# [PROBLEM]
Reproduce exactly the lines of this material that begin at the line with "font-style: none ->" and end at the line with "text-align: center ->", both included. Omit the pictures and everything else.

# [EXERCISE MATERIAL]
★ ★ ★
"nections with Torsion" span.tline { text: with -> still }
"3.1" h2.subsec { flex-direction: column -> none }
★ ★ ★
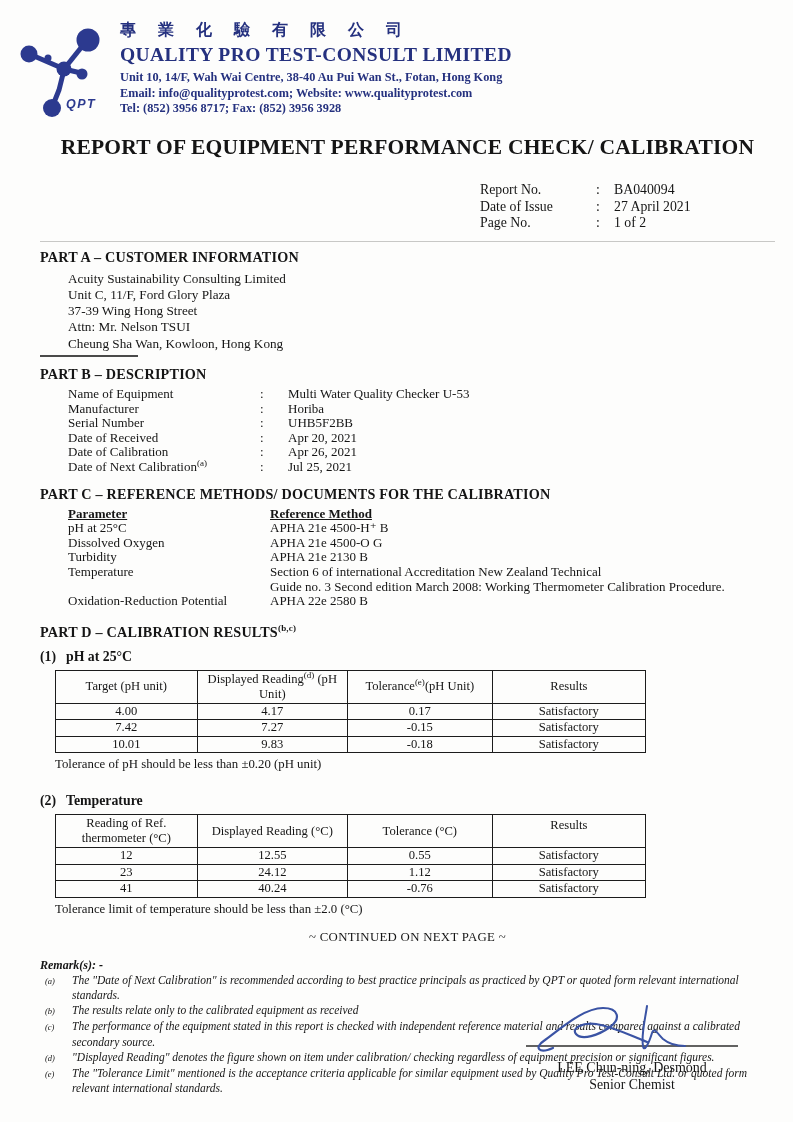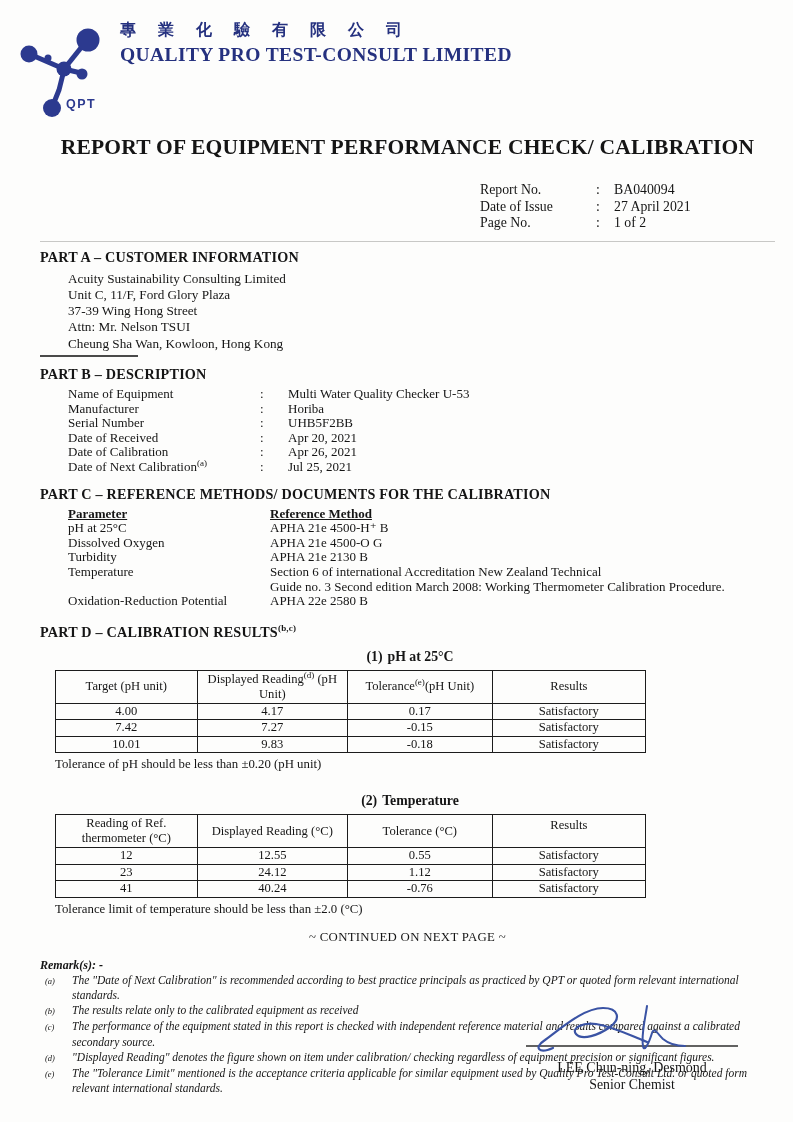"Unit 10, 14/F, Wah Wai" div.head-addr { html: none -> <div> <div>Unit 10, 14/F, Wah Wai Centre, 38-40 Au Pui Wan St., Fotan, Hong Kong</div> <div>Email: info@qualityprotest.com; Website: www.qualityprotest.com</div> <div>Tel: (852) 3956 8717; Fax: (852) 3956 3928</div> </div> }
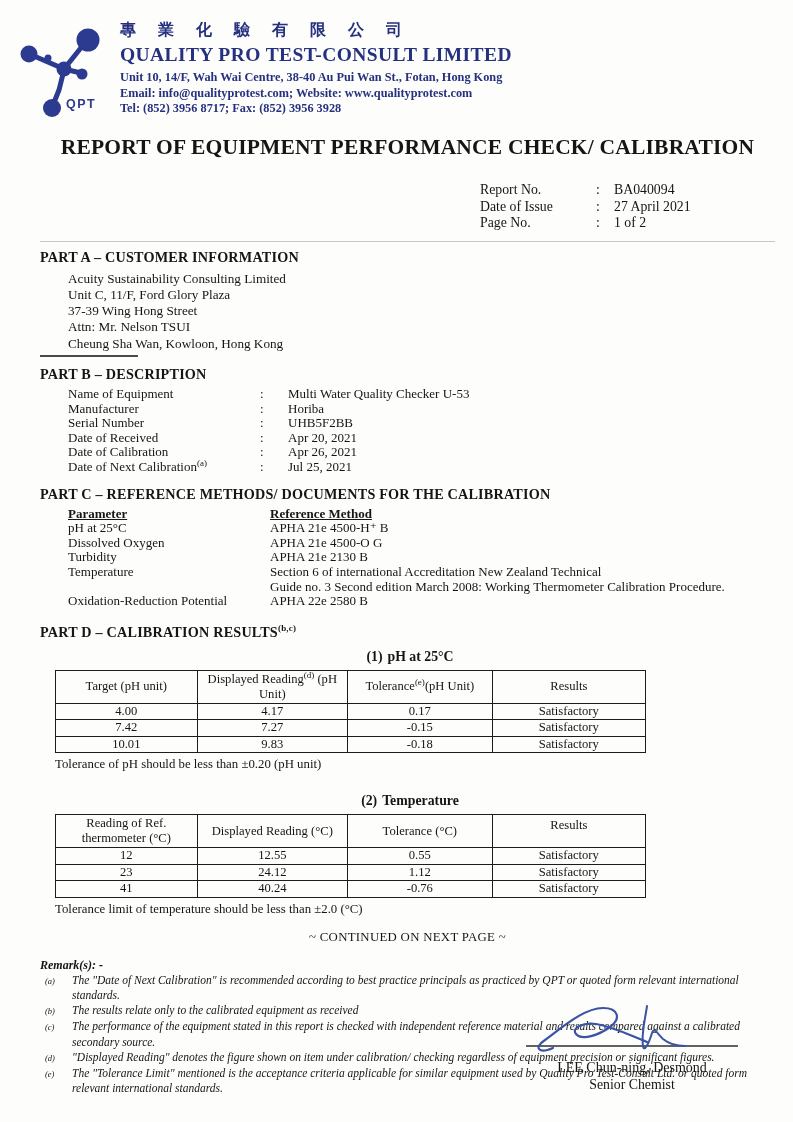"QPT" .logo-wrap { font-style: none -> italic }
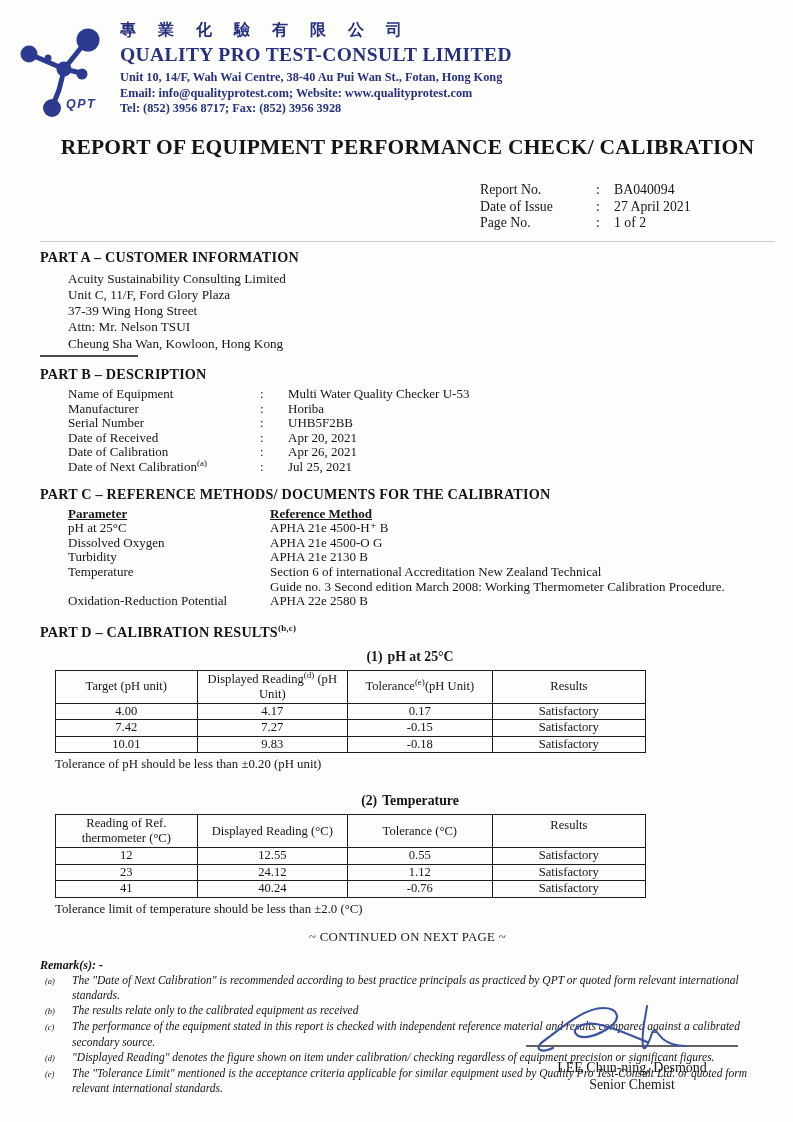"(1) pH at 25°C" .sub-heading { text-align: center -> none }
★ ★ ★
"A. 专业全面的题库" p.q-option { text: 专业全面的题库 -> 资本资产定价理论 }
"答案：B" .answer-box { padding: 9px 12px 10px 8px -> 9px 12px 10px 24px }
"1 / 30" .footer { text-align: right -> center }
★ ★ ★
# [EXPECTED OUTPUT]
"QPT" .logo-wrap { font-style: none -> italic }
"(1) pH at 25°C" .sub-heading { text-align: center -> none }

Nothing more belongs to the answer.